> **To do**: In full and without alteration, print the entries that follow.

(Exercise data)

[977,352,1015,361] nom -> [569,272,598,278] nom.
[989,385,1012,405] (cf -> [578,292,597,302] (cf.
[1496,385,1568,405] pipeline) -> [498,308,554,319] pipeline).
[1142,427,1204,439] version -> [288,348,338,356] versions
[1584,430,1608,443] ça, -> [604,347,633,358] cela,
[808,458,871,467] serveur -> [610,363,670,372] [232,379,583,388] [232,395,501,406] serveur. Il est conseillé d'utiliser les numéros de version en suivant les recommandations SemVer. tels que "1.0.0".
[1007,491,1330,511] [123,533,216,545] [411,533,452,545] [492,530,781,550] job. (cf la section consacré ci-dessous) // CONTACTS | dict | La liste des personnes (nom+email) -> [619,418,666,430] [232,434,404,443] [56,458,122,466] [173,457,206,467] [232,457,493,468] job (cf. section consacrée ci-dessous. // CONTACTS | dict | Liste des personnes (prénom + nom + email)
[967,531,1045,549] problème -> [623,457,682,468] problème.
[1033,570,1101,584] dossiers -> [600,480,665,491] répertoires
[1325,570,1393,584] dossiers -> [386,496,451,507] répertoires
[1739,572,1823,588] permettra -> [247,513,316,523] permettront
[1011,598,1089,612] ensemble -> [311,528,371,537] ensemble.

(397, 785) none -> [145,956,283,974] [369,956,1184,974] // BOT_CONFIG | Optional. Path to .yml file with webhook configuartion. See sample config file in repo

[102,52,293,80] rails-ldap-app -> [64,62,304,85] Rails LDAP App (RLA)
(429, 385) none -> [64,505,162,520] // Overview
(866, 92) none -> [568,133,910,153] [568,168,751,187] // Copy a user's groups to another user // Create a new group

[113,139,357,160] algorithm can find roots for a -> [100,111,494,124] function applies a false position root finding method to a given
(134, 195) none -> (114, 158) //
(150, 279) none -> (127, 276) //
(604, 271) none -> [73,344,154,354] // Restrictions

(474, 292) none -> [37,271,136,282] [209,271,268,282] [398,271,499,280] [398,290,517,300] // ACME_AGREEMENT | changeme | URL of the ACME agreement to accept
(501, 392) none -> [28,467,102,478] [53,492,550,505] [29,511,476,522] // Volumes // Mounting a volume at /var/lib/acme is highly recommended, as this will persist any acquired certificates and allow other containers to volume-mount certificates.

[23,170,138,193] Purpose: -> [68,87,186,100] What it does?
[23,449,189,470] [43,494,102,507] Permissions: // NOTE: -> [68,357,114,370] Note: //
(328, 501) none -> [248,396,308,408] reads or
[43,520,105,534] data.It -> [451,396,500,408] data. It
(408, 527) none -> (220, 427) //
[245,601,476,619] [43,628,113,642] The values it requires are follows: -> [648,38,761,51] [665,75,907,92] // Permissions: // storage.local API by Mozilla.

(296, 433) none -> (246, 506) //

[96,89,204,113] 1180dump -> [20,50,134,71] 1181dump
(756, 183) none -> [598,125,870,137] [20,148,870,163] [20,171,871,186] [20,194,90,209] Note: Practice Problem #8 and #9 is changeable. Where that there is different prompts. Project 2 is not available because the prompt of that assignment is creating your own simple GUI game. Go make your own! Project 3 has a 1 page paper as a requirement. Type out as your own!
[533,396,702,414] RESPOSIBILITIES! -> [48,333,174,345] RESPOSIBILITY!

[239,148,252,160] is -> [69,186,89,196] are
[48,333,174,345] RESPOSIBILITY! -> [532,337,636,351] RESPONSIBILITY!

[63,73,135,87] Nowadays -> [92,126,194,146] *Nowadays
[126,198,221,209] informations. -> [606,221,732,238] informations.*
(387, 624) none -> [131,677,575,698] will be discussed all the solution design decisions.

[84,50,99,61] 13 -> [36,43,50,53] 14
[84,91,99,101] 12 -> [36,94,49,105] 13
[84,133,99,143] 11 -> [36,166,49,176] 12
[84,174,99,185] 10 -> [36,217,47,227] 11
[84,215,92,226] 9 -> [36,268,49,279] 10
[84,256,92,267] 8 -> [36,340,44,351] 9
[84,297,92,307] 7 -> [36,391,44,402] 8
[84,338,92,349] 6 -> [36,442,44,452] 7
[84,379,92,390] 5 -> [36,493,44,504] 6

(End Exercise data)

> **Task output**:
[977,352,1015,361] nom -> [569,272,598,278] nom.
[989,385,1012,405] (cf -> [578,292,597,302] (cf.
[1496,385,1568,405] pipeline) -> [498,308,554,319] pipeline).
[1142,427,1204,439] version -> [288,348,338,356] versions
[1584,430,1608,443] ça, -> [604,347,633,358] cela,
[808,458,871,467] serveur -> [610,363,670,372] [232,379,583,388] [232,395,501,406] serveur. Il est conseillé d'utiliser les numéros de version en suivant les recommandations SemVer. tels que "1.0.0".
[1007,491,1330,511] [123,533,216,545] [411,533,452,545] [492,530,781,550] job. (cf la section consacré ci-dessous) // CONTACTS | dict | La liste des personnes (nom+email) -> [619,418,666,430] [232,434,404,443] [56,458,122,466] [173,457,206,467] [232,457,493,468] job (cf. section consacrée ci-dessous. // CONTACTS | dict | Liste des personnes (prénom + nom + email)
[967,531,1045,549] problème -> [623,457,682,468] problème.
[1033,570,1101,584] dossiers -> [600,480,665,491] répertoires
[1325,570,1393,584] dossiers -> [386,496,451,507] répertoires
[1739,572,1823,588] permettra -> [247,513,316,523] permettront
[1011,598,1089,612] ensemble -> [311,528,371,537] ensemble.

(397, 785) none -> [145,956,283,974] [369,956,1184,974] // BOT_CONFIG | Optional. Path to .yml file with webhook configuartion. See sample config file in repo

[102,52,293,80] rails-ldap-app -> [64,62,304,85] Rails LDAP App (RLA)
(429, 385) none -> [64,505,162,520] // Overview
(866, 92) none -> [568,133,910,153] [568,168,751,187] // Copy a user's groups to another user // Create a new group

[113,139,357,160] algorithm can find roots for a -> [100,111,494,124] function applies a false position root finding method to a given
(134, 195) none -> (114, 158) //
(150, 279) none -> (127, 276) //
(604, 271) none -> [73,344,154,354] // Restrictions

(474, 292) none -> [37,271,136,282] [209,271,268,282] [398,271,499,280] [398,290,517,300] // ACME_AGREEMENT | changeme | URL of the ACME agreement to accept
(501, 392) none -> [28,467,102,478] [53,492,550,505] [29,511,476,522] // Volumes // Mounting a volume at /var/lib/acme is highly recommended, as this will persist any acquired certificates and allow other containers to volume-mount certificates.

[23,170,138,193] Purpose: -> [68,87,186,100] What it does?
[23,449,189,470] [43,494,102,507] Permissions: // NOTE: -> [68,357,114,370] Note: //
(328, 501) none -> [248,396,308,408] reads or
[43,520,105,534] data.It -> [451,396,500,408] data. It
(408, 527) none -> (220, 427) //
[245,601,476,619] [43,628,113,642] The values it requires are follows: -> [648,38,761,51] [665,75,907,92] // Permissions: // storage.local API by Mozilla.

(296, 433) none -> (246, 506) //

[96,89,204,113] 1180dump -> [20,50,134,71] 1181dump
(756, 183) none -> [598,125,870,137] [20,148,870,163] [20,171,871,186] [20,194,90,209] Note: Practice Problem #8 and #9 is changeable. Where that there is different prompts. Project 2 is not available because the prompt of that assignment is creating your own simple GUI game. Go make your own! Project 3 has a 1 page paper as a requirement. Type out as your own!
[533,396,702,414] RESPOSIBILITIES! -> [48,333,174,345] RESPOSIBILITY!

[239,148,252,160] is -> [69,186,89,196] are
[48,333,174,345] RESPOSIBILITY! -> [532,337,636,351] RESPONSIBILITY!

[63,73,135,87] Nowadays -> [92,126,194,146] *Nowadays
[126,198,221,209] informations. -> [606,221,732,238] informations.*
(387, 624) none -> [131,677,575,698] will be discussed all the solution design decisions.

[84,50,99,61] 13 -> [36,43,50,53] 14
[84,91,99,101] 12 -> [36,94,49,105] 13
[84,133,99,143] 11 -> [36,166,49,176] 12
[84,174,99,185] 10 -> [36,217,47,227] 11
[84,215,92,226] 9 -> [36,268,49,279] 10
[84,256,92,267] 8 -> [36,340,44,351] 9
[84,297,92,307] 7 -> [36,391,44,402] 8
[84,338,92,349] 6 -> [36,442,44,452] 7
[84,379,92,390] 5 -> [36,493,44,504] 6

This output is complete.